Zuza z Jirkova Dvora


Pedigree information about the German Shepherd Dog Zuza z Jirkova Dvora




www.pedigreedatabase.com


----------



## cagal (Sep 3, 2013)

Keep at it - I’m also still hoping to do IGP but it’s not the end of the world if we can’t. Breeding doesn’t always matter either - my puppy came from an excellent breeding and very reputable breeder and I still got a really reactive puppy. You’ve put in a lot of work with Bailey and you’ll have a great dog you love no matter what.


----------



## Baileyshuman (Apr 26, 2021)

cagal said:


> Keep at it - I’m also still hoping to do IGP but it’s not the end of the world if we can’t. Breeding doesn’t always matter either - my puppy came from an excellent breeding and very reputable breeder and I still got a really reactive puppy. You’ve put in a lot of work with Bailey and you’ll have a great dog you love no matter what.

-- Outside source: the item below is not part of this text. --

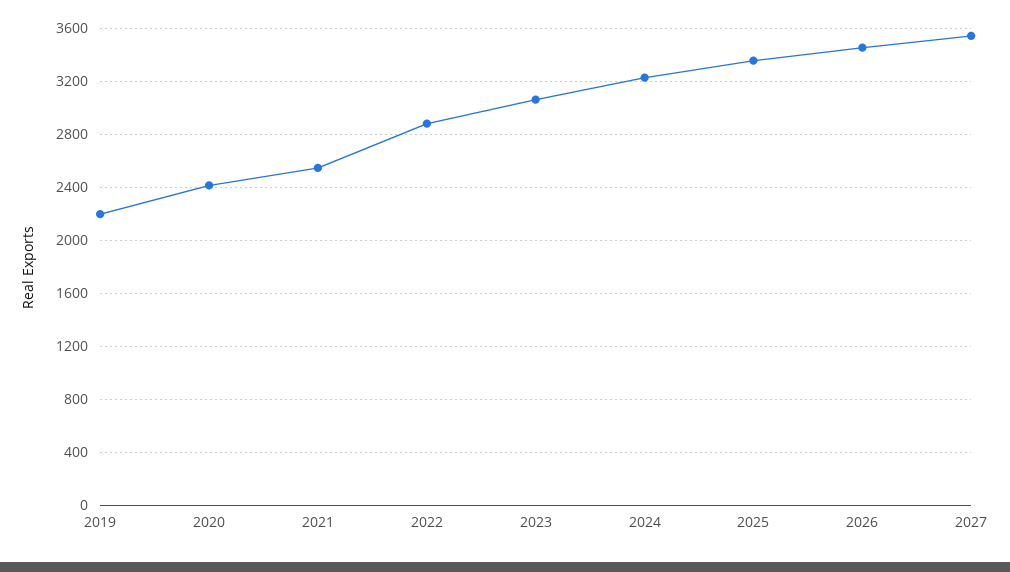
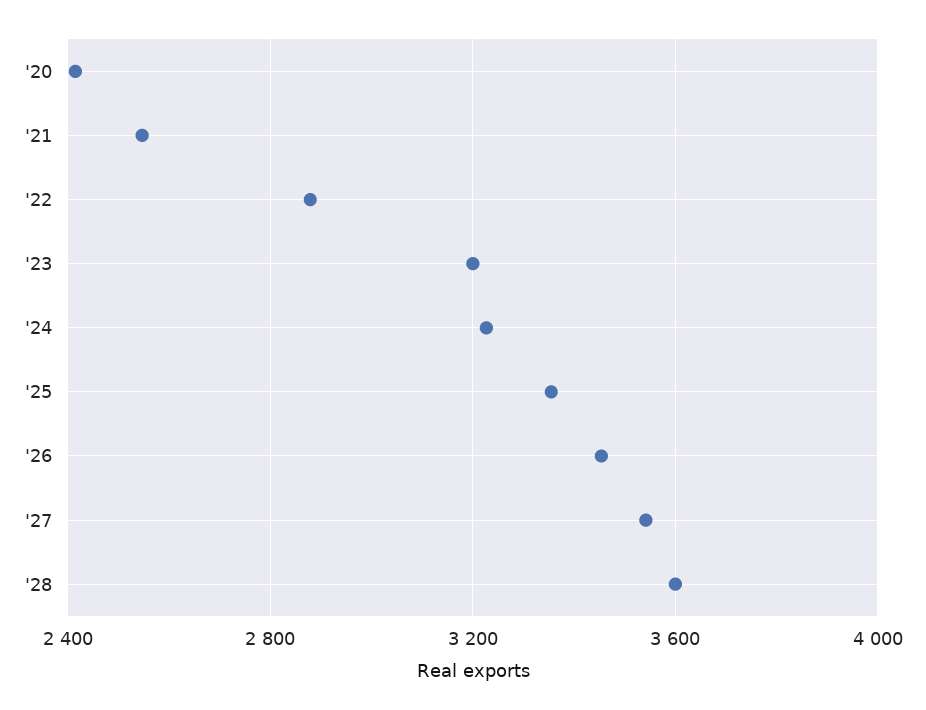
2019: 2200 -> none
2023: 3050 -> 3200
'28: none -> 3600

Yeah, that’s the same way I feel. We’ve had a great week, reactivity-wise, and he mostly ignored three dogs on one walk. There was a bit of a look and a pull, but a correction and he was back on track! Good luck with yourself and Django too - hopefully it works out! After you put so much work in a dog, you just have to love them. My bond with Bailey is stronger than my bond with my chow because of how much play and training and time we spend together working on his reactivity (or maybe because I’ve always wanted a GSD 😅)


----------



## Bearshandler (Aug 29, 2019)

It’s the name of the breeder or the names of the dogs in the pedigree that make a dog special. It’s the dog and their person.


----------



## Baileyshuman (Apr 26, 2021)

Bearshandler said:


> It’s the name of the breeder or the names of the dogs in the pedigree that make a dog special. It’s the dog and their person.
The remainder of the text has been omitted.